▶ Task statement
In the records below, find the line with "- At the same"; retype that line and all the following lines through the end, exactly, and add nothing.

▶ Data section
......

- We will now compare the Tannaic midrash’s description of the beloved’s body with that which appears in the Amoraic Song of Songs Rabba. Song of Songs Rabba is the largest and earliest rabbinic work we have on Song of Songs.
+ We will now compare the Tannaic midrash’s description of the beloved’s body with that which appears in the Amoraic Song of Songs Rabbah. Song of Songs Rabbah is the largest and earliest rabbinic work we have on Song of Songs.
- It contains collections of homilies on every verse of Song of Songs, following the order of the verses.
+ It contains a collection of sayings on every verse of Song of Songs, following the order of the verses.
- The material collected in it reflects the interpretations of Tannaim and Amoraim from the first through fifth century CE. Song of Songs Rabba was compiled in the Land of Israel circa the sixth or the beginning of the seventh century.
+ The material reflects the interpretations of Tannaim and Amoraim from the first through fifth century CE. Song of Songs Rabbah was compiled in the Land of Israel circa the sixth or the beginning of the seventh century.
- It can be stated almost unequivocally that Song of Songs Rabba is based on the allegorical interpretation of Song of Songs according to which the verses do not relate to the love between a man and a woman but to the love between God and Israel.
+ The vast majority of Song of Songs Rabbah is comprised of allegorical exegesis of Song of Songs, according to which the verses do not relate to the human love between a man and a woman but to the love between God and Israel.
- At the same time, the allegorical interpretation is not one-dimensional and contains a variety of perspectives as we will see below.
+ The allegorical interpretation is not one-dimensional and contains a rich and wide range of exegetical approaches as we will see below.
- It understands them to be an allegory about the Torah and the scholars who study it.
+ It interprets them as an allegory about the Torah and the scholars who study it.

......

▶ Solution for this problem
- At the same time, the allegorical interpretation is not one-dimensional and contains a variety of perspectives as we will see below.
+ The allegorical interpretation is not one-dimensional and contains a rich and wide range of exegetical approaches as we will see below.
- It understands them to be an allegory about the Torah and the scholars who study it.
+ It interprets them as an allegory about the Torah and the scholars who study it.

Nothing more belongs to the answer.